▶ **Task objective**
Please set down exactly the lines of the listing below from the line containing "(1003, 302) none" through the line containing "[575,252,585,262] 2. -> [540,432,554,444] 3.", both lines included, leaving out all other lines.

════════

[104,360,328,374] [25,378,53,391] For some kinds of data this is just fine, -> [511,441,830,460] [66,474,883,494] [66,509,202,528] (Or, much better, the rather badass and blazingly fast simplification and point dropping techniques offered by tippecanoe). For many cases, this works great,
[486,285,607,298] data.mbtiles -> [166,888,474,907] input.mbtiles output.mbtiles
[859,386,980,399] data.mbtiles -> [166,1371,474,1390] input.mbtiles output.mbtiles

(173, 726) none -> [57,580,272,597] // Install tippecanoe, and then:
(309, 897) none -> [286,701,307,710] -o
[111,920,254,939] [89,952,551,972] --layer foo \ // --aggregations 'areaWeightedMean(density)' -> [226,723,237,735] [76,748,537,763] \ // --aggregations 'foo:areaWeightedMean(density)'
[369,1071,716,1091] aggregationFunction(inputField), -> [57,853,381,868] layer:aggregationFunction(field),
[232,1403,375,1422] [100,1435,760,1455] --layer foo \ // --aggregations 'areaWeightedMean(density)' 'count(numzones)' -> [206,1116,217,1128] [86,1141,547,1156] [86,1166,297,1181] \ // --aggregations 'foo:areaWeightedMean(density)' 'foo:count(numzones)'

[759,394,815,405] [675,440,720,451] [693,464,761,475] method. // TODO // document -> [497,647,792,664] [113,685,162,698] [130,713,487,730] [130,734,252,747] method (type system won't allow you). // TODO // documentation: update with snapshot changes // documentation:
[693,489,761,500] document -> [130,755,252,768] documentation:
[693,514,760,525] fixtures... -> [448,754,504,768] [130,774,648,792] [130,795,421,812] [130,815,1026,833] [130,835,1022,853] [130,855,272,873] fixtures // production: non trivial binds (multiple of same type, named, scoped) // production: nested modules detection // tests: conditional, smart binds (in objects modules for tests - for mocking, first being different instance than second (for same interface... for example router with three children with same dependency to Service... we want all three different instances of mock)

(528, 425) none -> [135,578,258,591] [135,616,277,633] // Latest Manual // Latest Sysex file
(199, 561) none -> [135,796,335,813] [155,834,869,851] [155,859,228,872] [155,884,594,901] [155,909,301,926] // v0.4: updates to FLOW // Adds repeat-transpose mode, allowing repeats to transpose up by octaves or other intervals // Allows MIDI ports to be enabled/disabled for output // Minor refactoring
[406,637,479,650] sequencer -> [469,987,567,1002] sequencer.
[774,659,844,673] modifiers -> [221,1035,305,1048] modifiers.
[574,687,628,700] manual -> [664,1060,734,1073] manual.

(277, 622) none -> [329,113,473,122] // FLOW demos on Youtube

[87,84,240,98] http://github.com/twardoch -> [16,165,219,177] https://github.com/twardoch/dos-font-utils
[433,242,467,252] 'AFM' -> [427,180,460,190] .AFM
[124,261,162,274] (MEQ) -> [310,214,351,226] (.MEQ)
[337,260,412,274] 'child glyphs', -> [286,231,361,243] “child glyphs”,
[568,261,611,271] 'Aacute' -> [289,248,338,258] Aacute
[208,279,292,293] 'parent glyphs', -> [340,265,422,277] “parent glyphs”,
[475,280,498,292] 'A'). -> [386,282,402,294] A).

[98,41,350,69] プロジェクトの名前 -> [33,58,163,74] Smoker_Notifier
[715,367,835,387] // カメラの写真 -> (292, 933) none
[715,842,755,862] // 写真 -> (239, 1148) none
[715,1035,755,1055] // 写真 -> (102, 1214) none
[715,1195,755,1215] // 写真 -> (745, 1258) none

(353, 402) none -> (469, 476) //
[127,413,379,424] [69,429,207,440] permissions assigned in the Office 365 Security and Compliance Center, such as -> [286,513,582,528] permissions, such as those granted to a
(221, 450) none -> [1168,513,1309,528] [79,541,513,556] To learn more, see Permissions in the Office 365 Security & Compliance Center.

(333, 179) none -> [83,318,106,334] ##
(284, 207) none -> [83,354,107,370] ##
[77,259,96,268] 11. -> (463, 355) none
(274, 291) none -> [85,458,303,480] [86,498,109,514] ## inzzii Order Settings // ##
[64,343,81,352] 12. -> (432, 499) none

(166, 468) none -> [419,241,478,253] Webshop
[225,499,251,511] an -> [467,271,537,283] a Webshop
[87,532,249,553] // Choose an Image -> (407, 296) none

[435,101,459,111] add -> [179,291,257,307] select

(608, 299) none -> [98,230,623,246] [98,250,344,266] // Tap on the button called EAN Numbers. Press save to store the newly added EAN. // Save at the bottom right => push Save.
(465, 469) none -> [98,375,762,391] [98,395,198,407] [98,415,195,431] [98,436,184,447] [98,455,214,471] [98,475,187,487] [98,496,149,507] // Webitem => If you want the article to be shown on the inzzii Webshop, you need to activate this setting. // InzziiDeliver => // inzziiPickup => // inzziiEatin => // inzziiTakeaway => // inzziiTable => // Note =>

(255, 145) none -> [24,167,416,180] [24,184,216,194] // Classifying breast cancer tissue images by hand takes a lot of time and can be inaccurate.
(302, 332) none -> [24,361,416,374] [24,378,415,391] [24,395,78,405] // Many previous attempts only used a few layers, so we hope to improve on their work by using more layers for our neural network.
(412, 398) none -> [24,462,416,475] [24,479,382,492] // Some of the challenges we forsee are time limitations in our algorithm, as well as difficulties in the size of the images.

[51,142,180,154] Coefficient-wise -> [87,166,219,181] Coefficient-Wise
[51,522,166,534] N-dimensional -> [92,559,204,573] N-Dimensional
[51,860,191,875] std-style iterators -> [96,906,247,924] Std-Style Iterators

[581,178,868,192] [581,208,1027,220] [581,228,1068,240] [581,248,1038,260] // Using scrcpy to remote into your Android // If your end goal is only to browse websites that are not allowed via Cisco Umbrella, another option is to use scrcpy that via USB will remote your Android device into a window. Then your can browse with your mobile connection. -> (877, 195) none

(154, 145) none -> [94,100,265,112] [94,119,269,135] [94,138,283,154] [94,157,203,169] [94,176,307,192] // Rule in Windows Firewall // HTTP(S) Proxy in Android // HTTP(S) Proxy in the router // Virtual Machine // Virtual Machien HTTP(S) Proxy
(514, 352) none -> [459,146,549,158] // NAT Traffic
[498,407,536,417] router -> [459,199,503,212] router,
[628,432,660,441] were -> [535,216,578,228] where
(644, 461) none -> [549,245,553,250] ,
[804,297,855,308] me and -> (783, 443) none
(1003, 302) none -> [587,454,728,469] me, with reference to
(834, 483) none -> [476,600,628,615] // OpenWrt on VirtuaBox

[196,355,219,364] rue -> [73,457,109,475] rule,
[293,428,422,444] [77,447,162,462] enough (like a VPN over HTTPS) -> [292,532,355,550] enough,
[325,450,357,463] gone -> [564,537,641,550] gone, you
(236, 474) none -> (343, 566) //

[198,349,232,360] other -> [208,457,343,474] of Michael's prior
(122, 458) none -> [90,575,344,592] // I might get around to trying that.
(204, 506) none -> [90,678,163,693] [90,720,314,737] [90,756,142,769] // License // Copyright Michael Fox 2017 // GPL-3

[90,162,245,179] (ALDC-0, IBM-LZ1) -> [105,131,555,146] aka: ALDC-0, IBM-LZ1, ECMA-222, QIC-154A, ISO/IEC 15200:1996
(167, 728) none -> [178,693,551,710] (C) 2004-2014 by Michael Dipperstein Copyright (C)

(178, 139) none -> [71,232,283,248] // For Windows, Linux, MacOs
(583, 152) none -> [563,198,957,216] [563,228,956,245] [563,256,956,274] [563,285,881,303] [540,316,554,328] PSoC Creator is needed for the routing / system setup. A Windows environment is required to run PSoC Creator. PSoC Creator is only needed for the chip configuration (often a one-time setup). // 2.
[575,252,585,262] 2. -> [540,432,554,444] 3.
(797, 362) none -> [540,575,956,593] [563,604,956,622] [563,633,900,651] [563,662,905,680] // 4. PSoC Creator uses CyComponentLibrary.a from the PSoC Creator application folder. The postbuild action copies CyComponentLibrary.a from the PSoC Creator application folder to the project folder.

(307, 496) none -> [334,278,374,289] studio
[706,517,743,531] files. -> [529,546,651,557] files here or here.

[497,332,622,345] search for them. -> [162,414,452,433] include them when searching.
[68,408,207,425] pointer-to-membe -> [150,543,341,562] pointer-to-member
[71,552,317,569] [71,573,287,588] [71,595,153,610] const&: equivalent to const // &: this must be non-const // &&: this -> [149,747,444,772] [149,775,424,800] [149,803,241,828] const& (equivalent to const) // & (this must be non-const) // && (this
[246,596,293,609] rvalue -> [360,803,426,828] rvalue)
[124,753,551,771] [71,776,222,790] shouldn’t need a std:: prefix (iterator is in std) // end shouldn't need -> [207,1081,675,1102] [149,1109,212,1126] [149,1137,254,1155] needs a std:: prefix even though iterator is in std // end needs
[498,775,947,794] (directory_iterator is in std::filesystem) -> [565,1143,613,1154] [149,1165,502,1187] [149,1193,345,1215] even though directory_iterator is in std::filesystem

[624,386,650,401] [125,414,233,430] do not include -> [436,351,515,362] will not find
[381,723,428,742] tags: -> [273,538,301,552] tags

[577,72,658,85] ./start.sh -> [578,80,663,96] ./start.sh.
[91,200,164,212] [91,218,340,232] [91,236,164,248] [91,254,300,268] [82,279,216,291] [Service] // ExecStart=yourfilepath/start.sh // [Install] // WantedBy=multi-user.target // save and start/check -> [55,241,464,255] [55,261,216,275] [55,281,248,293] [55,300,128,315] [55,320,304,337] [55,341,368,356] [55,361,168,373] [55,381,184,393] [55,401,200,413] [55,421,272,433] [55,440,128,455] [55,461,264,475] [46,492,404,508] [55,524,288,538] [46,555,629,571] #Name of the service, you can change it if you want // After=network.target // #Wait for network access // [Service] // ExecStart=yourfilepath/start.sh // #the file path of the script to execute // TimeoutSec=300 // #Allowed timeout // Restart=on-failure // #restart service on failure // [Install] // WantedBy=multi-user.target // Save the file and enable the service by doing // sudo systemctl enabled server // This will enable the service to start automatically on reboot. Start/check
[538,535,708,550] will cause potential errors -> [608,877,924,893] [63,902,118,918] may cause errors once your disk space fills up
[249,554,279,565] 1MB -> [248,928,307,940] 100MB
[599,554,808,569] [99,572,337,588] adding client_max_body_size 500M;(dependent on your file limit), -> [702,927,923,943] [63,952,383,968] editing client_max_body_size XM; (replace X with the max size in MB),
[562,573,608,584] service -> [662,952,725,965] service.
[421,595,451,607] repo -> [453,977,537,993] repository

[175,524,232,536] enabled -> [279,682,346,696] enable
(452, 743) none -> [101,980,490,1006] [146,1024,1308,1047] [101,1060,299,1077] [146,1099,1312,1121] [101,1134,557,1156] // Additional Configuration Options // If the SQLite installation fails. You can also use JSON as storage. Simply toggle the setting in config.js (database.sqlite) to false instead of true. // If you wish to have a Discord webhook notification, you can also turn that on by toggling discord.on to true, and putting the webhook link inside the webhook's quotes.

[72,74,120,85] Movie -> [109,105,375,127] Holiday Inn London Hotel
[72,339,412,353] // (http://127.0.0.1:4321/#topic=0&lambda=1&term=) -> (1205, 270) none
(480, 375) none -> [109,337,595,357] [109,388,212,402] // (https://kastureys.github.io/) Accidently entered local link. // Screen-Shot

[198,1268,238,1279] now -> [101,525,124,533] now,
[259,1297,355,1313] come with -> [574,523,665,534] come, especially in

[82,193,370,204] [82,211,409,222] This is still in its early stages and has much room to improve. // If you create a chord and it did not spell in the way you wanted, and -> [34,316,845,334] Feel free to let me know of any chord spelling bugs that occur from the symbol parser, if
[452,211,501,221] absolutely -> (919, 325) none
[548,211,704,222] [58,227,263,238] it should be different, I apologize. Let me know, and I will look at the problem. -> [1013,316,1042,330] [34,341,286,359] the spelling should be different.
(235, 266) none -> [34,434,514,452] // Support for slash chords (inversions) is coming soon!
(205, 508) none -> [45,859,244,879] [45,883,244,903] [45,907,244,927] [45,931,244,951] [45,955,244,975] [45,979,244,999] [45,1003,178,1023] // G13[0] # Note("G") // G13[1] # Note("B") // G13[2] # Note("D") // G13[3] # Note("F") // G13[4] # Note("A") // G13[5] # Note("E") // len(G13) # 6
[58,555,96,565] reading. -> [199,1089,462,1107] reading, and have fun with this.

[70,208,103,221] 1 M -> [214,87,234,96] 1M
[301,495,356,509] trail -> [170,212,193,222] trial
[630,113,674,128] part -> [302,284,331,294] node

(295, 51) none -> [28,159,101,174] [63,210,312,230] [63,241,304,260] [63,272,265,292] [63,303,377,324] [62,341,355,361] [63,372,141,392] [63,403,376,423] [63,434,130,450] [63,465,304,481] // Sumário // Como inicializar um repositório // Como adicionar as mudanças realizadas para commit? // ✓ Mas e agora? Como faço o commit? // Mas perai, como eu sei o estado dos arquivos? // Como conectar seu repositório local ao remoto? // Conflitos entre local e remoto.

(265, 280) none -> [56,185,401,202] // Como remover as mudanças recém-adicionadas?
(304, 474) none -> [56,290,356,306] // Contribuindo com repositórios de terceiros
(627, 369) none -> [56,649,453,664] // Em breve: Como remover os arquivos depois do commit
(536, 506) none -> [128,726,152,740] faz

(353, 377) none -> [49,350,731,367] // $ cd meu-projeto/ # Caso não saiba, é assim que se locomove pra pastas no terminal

════════

▶ **Result of this exercise**
(1003, 302) none -> [587,454,728,469] me, with reference to
(834, 483) none -> [476,600,628,615] // OpenWrt on VirtuaBox

[196,355,219,364] rue -> [73,457,109,475] rule,
[293,428,422,444] [77,447,162,462] enough (like a VPN over HTTPS) -> [292,532,355,550] enough,
[325,450,357,463] gone -> [564,537,641,550] gone, you
(236, 474) none -> (343, 566) //

[198,349,232,360] other -> [208,457,343,474] of Michael's prior
(122, 458) none -> [90,575,344,592] // I might get around to trying that.
(204, 506) none -> [90,678,163,693] [90,720,314,737] [90,756,142,769] // License // Copyright Michael Fox 2017 // GPL-3

[90,162,245,179] (ALDC-0, IBM-LZ1) -> [105,131,555,146] aka: ALDC-0, IBM-LZ1, ECMA-222, QIC-154A, ISO/IEC 15200:1996
(167, 728) none -> [178,693,551,710] (C) 2004-2014 by Michael Dipperstein Copyright (C)

(178, 139) none -> [71,232,283,248] // For Windows, Linux, MacOs
(583, 152) none -> [563,198,957,216] [563,228,956,245] [563,256,956,274] [563,285,881,303] [540,316,554,328] PSoC Creator is needed for the routing / system setup. A Windows environment is required to run PSoC Creator. PSoC Creator is only needed for the chip configuration (often a one-time setup). // 2.
[575,252,585,262] 2. -> [540,432,554,444] 3.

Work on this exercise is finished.